Neither do I agree that there could not "be a reasonable classification, just as in other areas of the law, of those attorneys disbarred in extreme circumstances. This is fully within the control of The Bar and of the courts who know best regarding such matters and can certainly make a reasonable classification well supported- by facts that meet any constitutional challenge.
The Integration Rule and our lawyers’ Code of Professional Ethics are not only to set a guide for lawyers’ conduct; they are for the protection of the public and this Court. We should not lightly remove that protection or unreasonably expose the public or our courts to a risk of similar conduct and losses in the future.
In a given case, if suspension is-what is intended for a period of time before it is lifted, then that is the punishment which should be accorded in the first place. We should not totally discard the permanent disbarment provided by the present rule in *367appropriate cases.5 The ordinary disbarment where there can be reinstatement without the provision of “permanent” is still available and can be applied if it is not to be permanent.6
The high standards of The Bar should not be diminished. I would not retreat one step from those virtues and firm standards maintained by the stalwarts of our profession over the years in our march toward justice. To do so is to violate the trust which they have passed on to us.
I dissent.
. Colossians 1:14; Ephesians 1:7; Romans 2:7.

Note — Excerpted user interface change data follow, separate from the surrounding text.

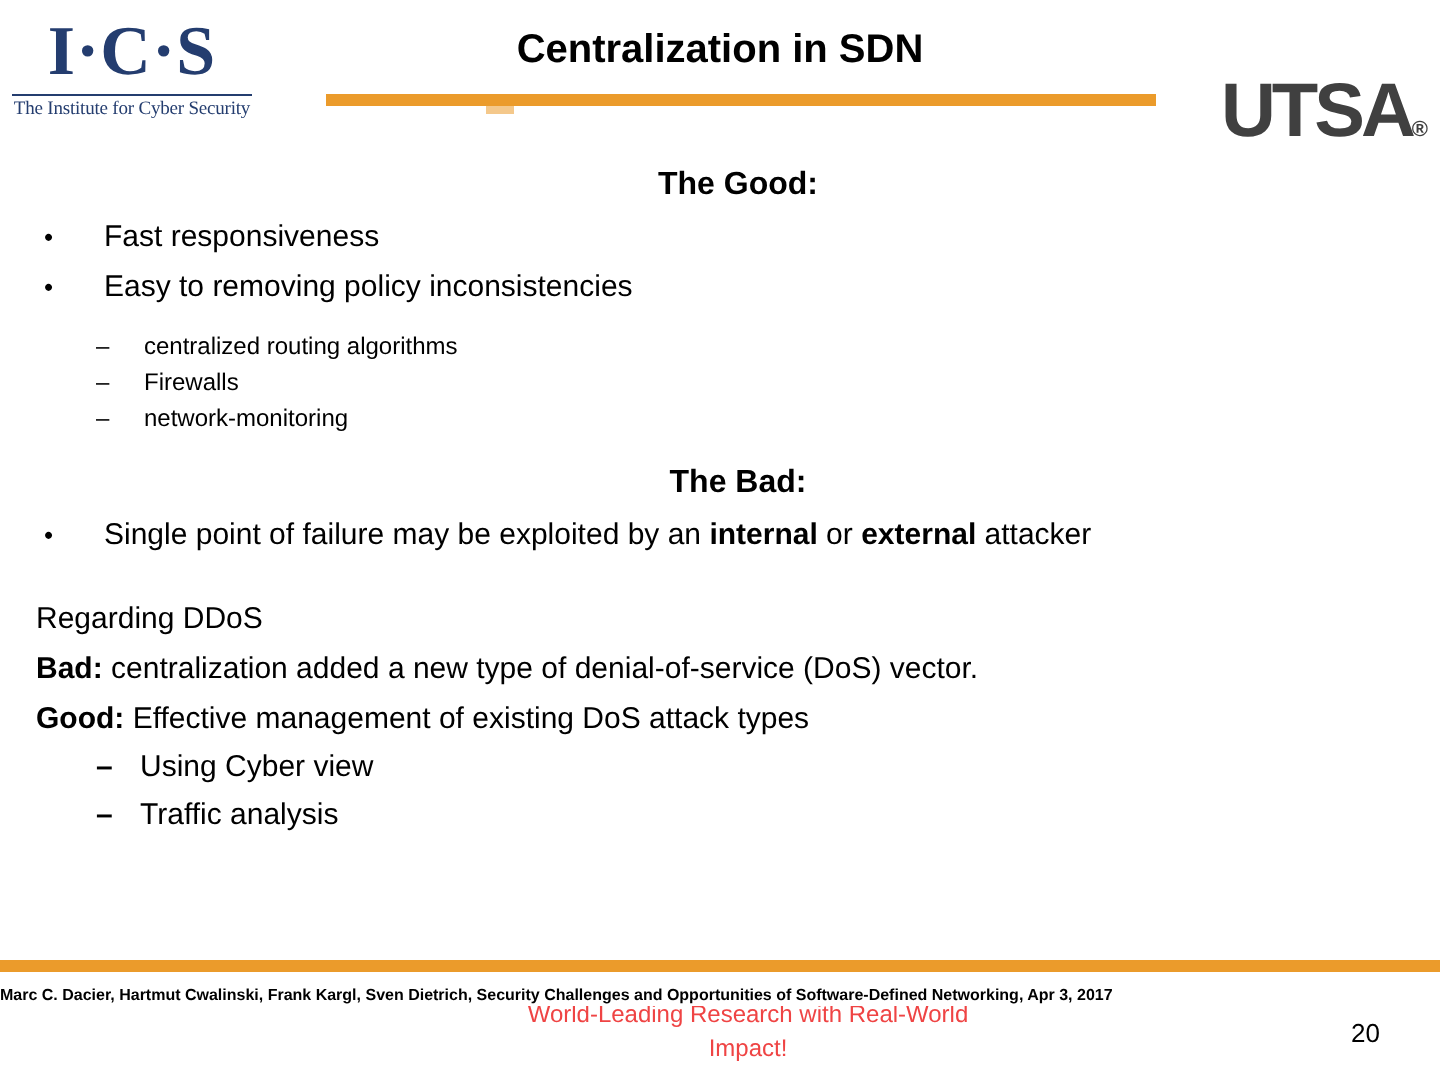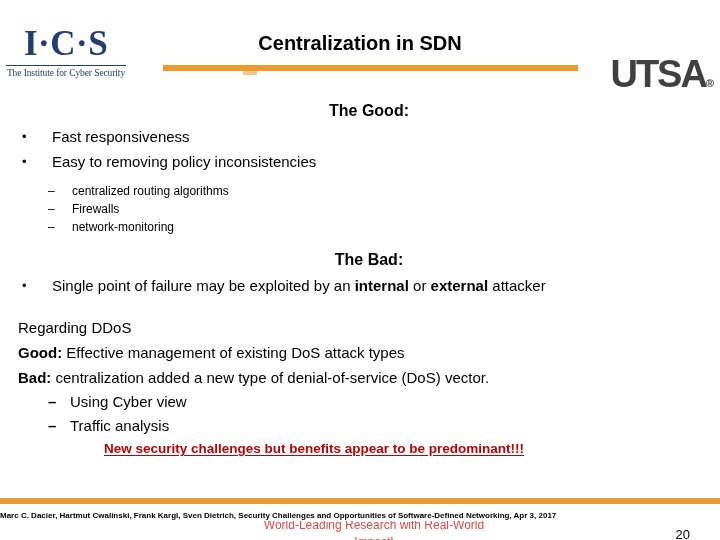--- a/index.html
+++ b/index.html
@@ -20,7 +20,6 @@
     position: relative;
     width: 720px;
     height: 400px;
-    margin-top: 18px;
   }
 
   

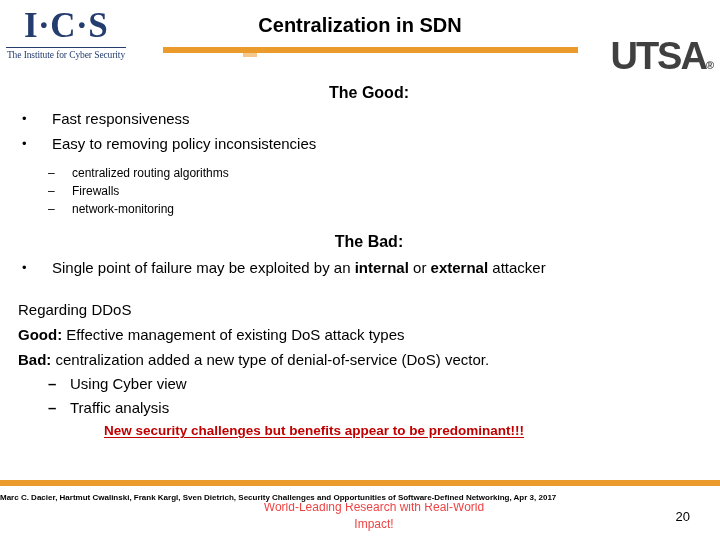--- a/index.html
+++ b/index.html
@@ -312,9 +312,9 @@
 
     <div class="ddos-head">Regarding DDoS</div>
 
+    <div class="plain-line"><b>Bad:</b><span> centralization added a new type of denial-of-service (DoS) vector.</span></div>
+
     <div class="plain-line"><b>Good:</b><span> Effective management of existing DoS attack types</span></div>
-
-    <div class="plain-line"><b>Bad:</b><span> centralization added a new type of denial-of-service (DoS) vector.</span></div>
 
     <div class="dash-row-big">
       <span class="dsh">–</span>

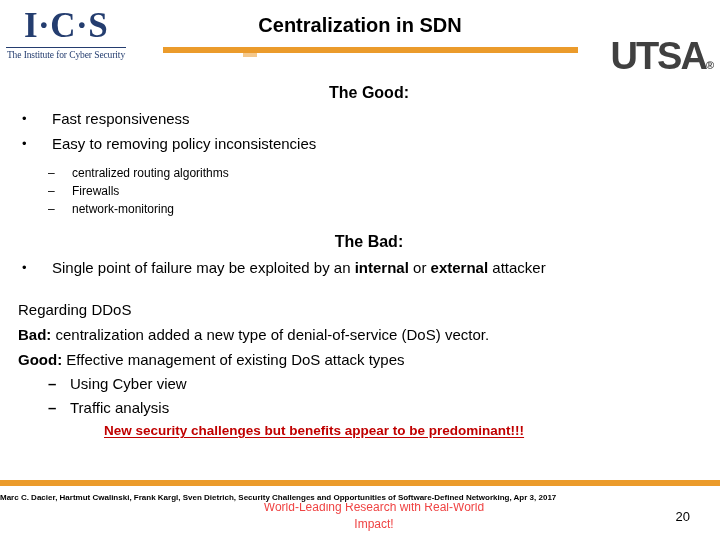--- a/index.html
+++ b/index.html
@@ -325,7 +325,6 @@
       <span>Traffic analysis</span>
     </div>
 
-    <div class="highlight-line">New security challenges but benefits appear to be predominant!!!</div>
   </div>
 
   <div class="footer-rule"></div>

. Psalms 49:7 — “None of them can by any means redeem his brother, nor give to God a ransom for him
. The Florida Bar v. Carlson, 183 So.2d 541 (Fla.1966).
The principle is also recognized in The Florida Bar v. Penny, 164 So.2d 5 (Fla.1964).
Permanency has likewise been recognized upon “resignation without leave for reinstatement” in In re Joel, 160 So.2d 110 (Fla.1964); The Florida Bar v. Ashmann, 167 So.2d 864 (Fla.1964); In re Grant, 139 So.2d 405 (Fla.1962); and In re Talbott, 172 So.2d 579 (Fla.1965).
. Effective 12-1-72 under New Integration Rule 11:10(4), a “disbarred” attorney must be “recycled” and meet requirements of new admissions to the Bar, including the Bar Examination. In Matter of The Florida Bar, 262 So.2d 857 (Fla.1972).
. Integration Rule 11.11.
. See Henry S. Drinker, Legal Ethics, p. 49; University of Florida Law Review, Vol. 7, p. 403 (1954).